Posts Tagged strange

A pigeon, some wasps and a cup of coffee…please!

What do you get if you cross a black and white pigeon with two wasps and a mega-large americano?  A cosmopolitan coffee experience in Portadown!

Whilst my trusty Rover 25 was getting a nice new pair of brakes I decided to do coffee and sermon prep in a pleasant non-threatening environment.  After a 5 minute dander with my laptop strapped to my back I decided on the new “O’Brien’s”, just beside the church.  After avoiding the unfortunately placed dog poo at the front door I wandered inside and over to the counter.  I ordered a large americano and fumbled in my pocket for a couple of pound coins.  Something moved, behind the big red sofa to my right.  I glanced at the girl behind the counter and she shot me a nervous, slightly flustered, glance back.  Eventually a black and white pigeon tottered out from behind the sofa.  “Do you know there’s a pigeon in here”  I said helpfully.  “Yeah” she said with a sigh “we’ve been trying to get him out all morning”.  I took my coffee to the other side of the cafe and opened my laptop.  Apparently it takes 2 O’brien’s workers, half a loaf of bread and 25 minutes to tease a pigeon out of a coffee shop.  It only takes one ministry student and a second-hand newspaper to kill two wasps.


1 comment August 9, 2008

Beards

If beard growing became a national sporting activity, I strongly suspect that the organisers would soon find themselves in the High Court amidst accusations of sexism, and ageism.  It is true to say that hair is a fussy commodity which only grows on the chins certain specimens.  Those challenged in this way include; babies, pre-pubescent boys and pre-menopausal women.  Everyone else sprouts hair freely.

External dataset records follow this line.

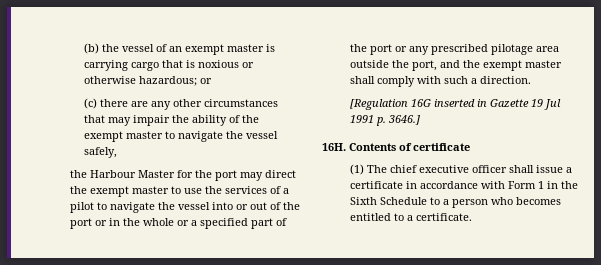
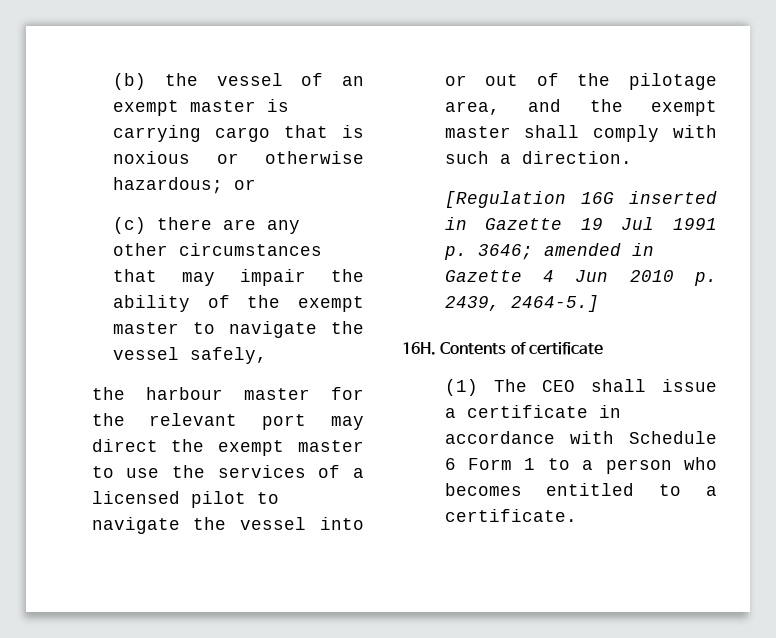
- the Harbour Master for the port may direct the exempt master to use the services of a pilot to navigate the vessel into or out of the port or in the whole or a specified part of the port or any prescribed pilotage area outside the port, and the exempt master shall comply with such a direction.
+ the harbour master for the relevant port may direct the exempt master to use the services of a licensed pilot to navigate the vessel into or out of the pilotage area, and the exempt master shall comply with such a direction.
- [Regulation 16G inserted in Gazette 19 Jul 1991 p. 3646.]
+ [Regulation 16G inserted in Gazette 19 Jul 1991 p. 3646; amended in Gazette 4 Jun 2010 p. 2439, 2464-5.]
- (1) The chief executive officer shall issue a certificate in accordance with Form 1 in the Sixth Schedule to a person who becomes entitled to a certificate.
+ (1) The CEO shall issue a certificate in accordance with Schedule 6 Form 1 to a person who becomes entitled to a certificate.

I do not fall into any of the above categories yet I am beardless.  Why?  Because I choose to be.  I make an effort, spend money and take time to be able to unashamedly call myself a beardless man.  Don’t be fooled with phrases such as “I’m thinking of growing a beard” or “I’m trying to grow a beard” or “It took me ages to grow this beard”, because essentially anyone who has a beard has only succeeded in one thing… doing nothing.  Yes, a beard is the nasty side-effect of non-activity.  Now I am aware that some of you may be donning a beard and perhaps even stroking it fondly as you read these words.  So before I am accused of beardism, let me categorically state that I have no problem with your beard (or what you do with it).  Just don’t expect me to congratulate you for gaining a growth on your face which, quite frankly, takes about as much effort as gathering dust in an empty house.

The top five “beardoes” - as voted by the British public - are: (in reverse order)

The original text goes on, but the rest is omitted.